Piante anche molto robuste, che avevano impiegato parecchi anni per diventare grandi, in poco tempo sono state rase al suolo per realizzare il doppio senso di marcia a ridosso della linea ferroviaria. Ma stavolta le associazioni ambientaliste non si sono mobilitate.

“E’ in arrivo tanto verde”, rassicura una scritta (naturalmente di colore verde) che compare su un gigantesco pannello in tessuto che delimita il cantiere di viale Mazzini a Viserba. Ma il verde che è stato distrutto, nel silenzio di tutte le sigle ambientaliste, non era tanto? Eccome se lo era, e anche con profonde radici, perché in molti casi si trattava di alberi imponenti, nulla a che vedere con quelli, insomma, che saranno piantumati in futuro e che per assomigliare ai defunti impiegheranno molti anni.
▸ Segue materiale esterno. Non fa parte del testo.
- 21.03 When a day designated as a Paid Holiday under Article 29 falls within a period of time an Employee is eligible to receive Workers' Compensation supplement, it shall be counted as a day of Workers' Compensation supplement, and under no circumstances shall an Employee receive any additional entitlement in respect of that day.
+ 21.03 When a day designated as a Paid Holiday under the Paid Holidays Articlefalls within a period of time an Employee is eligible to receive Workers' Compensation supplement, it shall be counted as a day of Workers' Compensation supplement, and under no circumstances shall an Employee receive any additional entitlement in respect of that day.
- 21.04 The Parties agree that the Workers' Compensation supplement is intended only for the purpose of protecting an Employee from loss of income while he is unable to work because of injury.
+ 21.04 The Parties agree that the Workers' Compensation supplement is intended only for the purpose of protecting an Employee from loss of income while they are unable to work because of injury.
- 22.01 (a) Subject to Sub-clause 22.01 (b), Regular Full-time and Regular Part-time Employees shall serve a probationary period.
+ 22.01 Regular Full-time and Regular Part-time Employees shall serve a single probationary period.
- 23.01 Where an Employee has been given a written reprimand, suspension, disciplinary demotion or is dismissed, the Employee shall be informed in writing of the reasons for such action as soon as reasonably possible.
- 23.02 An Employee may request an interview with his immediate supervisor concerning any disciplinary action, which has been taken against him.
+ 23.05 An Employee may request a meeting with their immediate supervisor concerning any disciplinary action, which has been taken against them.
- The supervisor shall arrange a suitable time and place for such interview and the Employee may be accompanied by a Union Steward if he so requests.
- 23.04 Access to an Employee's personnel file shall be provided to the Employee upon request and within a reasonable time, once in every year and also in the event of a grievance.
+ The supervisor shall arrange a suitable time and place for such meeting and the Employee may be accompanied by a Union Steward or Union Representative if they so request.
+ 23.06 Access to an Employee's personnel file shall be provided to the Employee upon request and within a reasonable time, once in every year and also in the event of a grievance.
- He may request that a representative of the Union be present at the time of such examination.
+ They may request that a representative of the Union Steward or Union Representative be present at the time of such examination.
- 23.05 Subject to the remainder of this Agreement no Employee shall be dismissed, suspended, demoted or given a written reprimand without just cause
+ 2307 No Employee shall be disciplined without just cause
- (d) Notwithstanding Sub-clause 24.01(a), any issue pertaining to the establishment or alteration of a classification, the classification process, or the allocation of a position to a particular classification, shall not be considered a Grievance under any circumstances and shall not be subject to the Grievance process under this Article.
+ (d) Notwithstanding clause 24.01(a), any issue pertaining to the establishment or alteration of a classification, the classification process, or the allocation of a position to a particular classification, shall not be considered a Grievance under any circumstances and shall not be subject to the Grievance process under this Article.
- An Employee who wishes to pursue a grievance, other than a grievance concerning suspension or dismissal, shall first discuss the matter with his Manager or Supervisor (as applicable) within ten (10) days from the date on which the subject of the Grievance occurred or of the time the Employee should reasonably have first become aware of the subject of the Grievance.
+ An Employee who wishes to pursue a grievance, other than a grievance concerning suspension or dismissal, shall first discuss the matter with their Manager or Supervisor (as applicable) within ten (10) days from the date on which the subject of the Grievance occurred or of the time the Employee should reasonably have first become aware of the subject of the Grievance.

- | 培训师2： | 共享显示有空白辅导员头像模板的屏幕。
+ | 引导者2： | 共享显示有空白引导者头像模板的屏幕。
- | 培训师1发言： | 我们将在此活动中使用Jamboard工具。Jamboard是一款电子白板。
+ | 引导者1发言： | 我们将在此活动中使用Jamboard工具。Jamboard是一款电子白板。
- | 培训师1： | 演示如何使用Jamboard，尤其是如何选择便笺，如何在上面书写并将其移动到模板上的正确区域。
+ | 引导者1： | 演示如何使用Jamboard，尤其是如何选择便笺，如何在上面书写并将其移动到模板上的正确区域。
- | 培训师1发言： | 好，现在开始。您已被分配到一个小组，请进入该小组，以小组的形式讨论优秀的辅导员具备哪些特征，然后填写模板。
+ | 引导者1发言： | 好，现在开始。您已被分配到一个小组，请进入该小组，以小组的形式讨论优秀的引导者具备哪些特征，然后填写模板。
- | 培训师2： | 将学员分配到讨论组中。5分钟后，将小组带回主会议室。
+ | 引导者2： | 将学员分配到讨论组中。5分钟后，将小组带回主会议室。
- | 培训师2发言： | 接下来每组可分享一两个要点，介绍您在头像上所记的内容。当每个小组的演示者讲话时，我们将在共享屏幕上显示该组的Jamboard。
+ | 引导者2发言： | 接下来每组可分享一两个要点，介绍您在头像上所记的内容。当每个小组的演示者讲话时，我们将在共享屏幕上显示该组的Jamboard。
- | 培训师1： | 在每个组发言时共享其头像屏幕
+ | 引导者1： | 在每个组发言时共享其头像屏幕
Prima si è proceduto di sega e poi di ruspa, e in alcuni casi non è stato facile sradicare certi colossi che erano lì da una vita.

Chi ci dice il numero dei tronchi, e relative chiome, spariti in un batter d’occhio a causa del progetto in corso di realizzazione che prevede l’allargamento della strada, che diventerà a doppio senso di marcia, e che interessa i viali Domeniconi, Caprara, Serpieri e Mazzini? Le mappe di Google.
Il grosso del verde era posizionato fra le vie Genghini e Polazzi (foto qui sopra): se ne potevano contare circa 70. Non ne è rimasto nemmeno uno.

“Fate largooo, la strada diventa XL”, reclamizza un altro messaggio lungo il cantiere. E largo in effetti se lo sono fatto. A spese degli alberi. Bisogna aggiungere che lungo la nuova carreggiata che parte da via Diredaua e prosegue per via Eritrea, di piante non c’è traccia.

Per evitare una strage analoga, pianificata per realizzare il percorso del Psbo all’interno dei parchi Cervi, Bondi e Fabbri, si mobilitarono le associazioni ambientaliste raccogliendo oltre 5mila firme. In quel caso il taglio preventivato era di 74 alberi, certi, ai quali se ne sarebbero potuti aggiungere altri 57. La protesta ne salvò parecchi, perché l’accordo finale col Comune di Rimini ne mise a morte una trentina.
Forse gli alberi di Viserba valgono meno di quelli dei parchi. Ma stavolta tutti zitti. Il progetto di Rimini nord costerà oltre 5 milioni di euro. Il decesso degli alberi non è stato quantificato.